- REQUIRED WORK
Gather all lines in the entries that include the word "number".
[INPUT RECORDS — start]
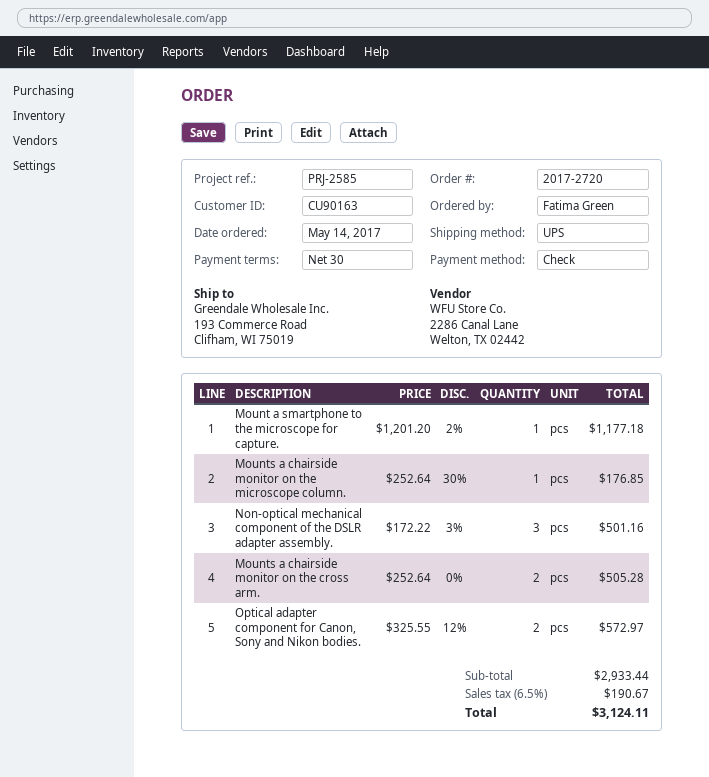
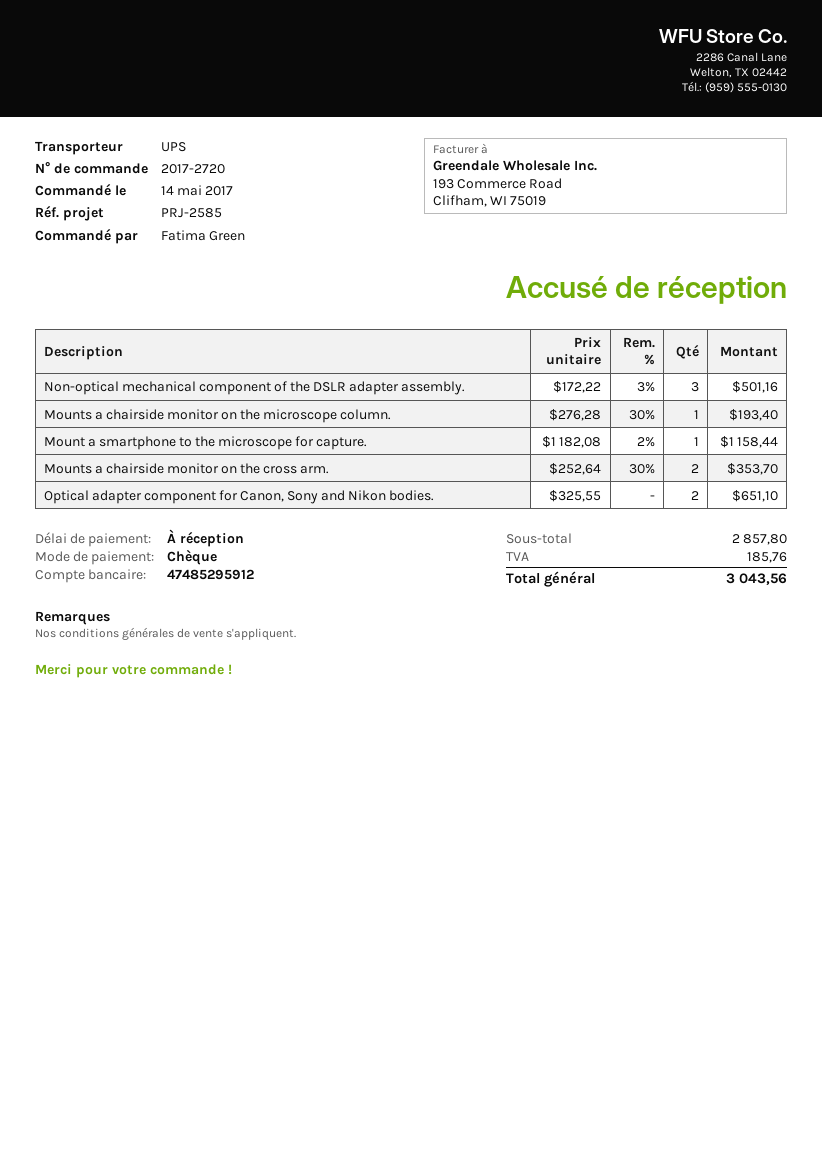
payment terms: 30 days -> on receipt
Mount a smartphone to the microscope for capture.: 1 x 1201.20 - 2% = 1177.18 -> 1 x 1182.08 - 2% = 1158.44
Mounts a chairside monitor on the microscope column.: 1 x 252.64 - 30% = 176.85 -> 1 x 276.28 - 30% = 193.40
Mounts a chairside monitor on the cross arm.: 2 x 252.64 = 505.28 -> 2 x 252.64 - 30% = 353.70
Optical adapter component for Canon, Sony and Nikon bodies.: 2 x 325.55 - 12% = 572.97 -> 2 x 325.55 = 651.10
subtotal: 2933.44 -> 2857.80
tax: 190.67 -> 185.76
total: 3124.11 -> 3043.56

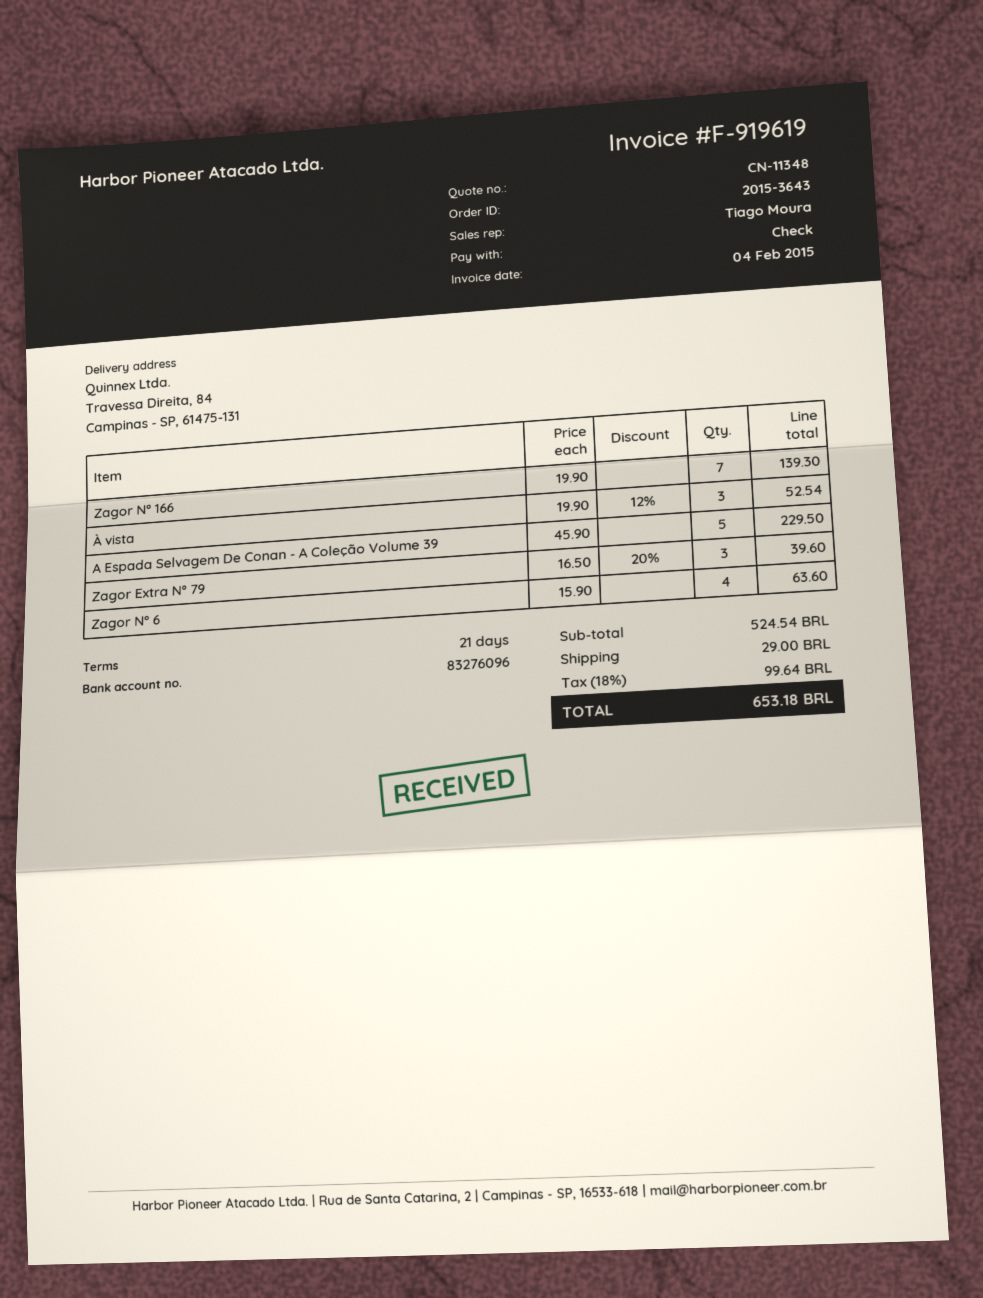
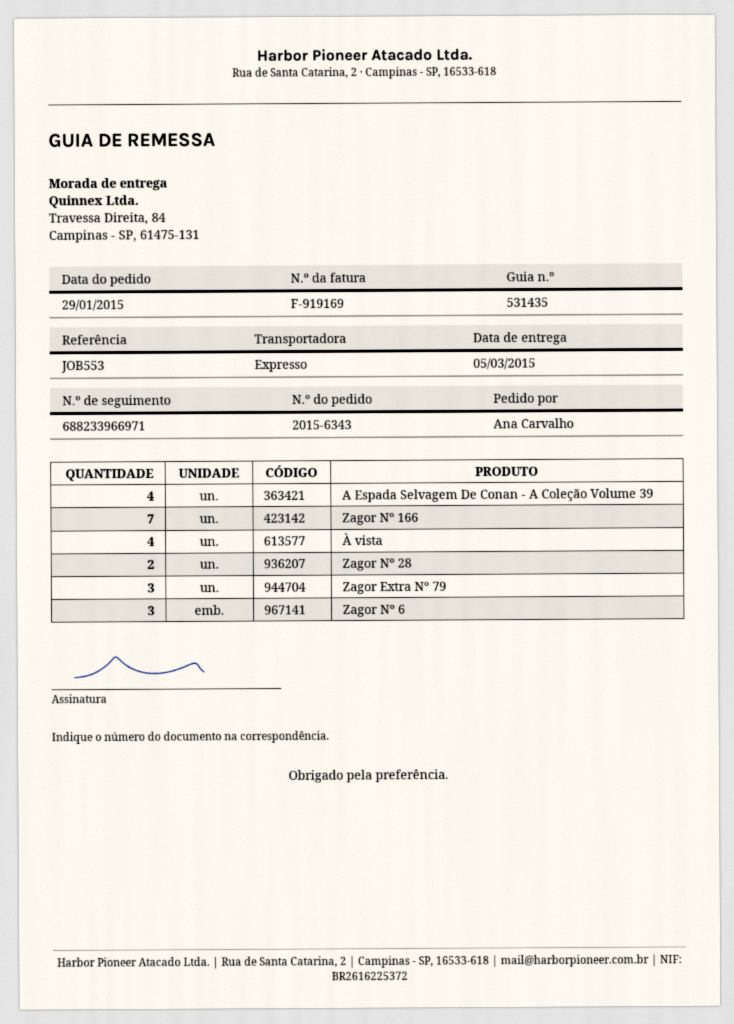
order number: 2015-3643 -> 2015-6343
invoice number: F-919619 -> F-919169
À vista: 3 -> 4
A Espada Selvagem De Conan - A Coleção Volume 39: 5 -> 4
Zagor Nº 6: 4 -> 3
Zagor Nº 28: none -> 2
[INPUT RECORDS — finish]
- EXERCISE RESPONSE
order number: 2015-3643 -> 2015-6343
invoice number: F-919619 -> F-919169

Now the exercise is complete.